» **TASK DESCRIPTION**
Each line from the one containing "net: 7731.93 -> 7067.07" to the end of the entries is to be repeated exactly, and no other line.
[DATA FOR THE TASK — start]
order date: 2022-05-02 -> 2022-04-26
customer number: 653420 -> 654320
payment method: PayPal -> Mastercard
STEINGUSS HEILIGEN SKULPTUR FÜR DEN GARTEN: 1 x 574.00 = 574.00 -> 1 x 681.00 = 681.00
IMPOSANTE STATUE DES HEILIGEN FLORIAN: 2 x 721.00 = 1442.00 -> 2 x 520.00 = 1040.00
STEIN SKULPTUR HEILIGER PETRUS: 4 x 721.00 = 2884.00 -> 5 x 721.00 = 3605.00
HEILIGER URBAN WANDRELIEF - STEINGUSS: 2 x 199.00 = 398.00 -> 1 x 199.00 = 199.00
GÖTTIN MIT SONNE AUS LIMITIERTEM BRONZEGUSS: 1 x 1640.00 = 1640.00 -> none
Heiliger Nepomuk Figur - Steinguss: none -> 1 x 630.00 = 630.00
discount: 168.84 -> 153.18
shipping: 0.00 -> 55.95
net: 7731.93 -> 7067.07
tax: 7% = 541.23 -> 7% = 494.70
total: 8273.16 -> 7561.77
[DATA FOR THE TASK — finish]
» **SOLUTION BELOW**
net: 7731.93 -> 7067.07
tax: 7% = 541.23 -> 7% = 494.70
total: 8273.16 -> 7561.77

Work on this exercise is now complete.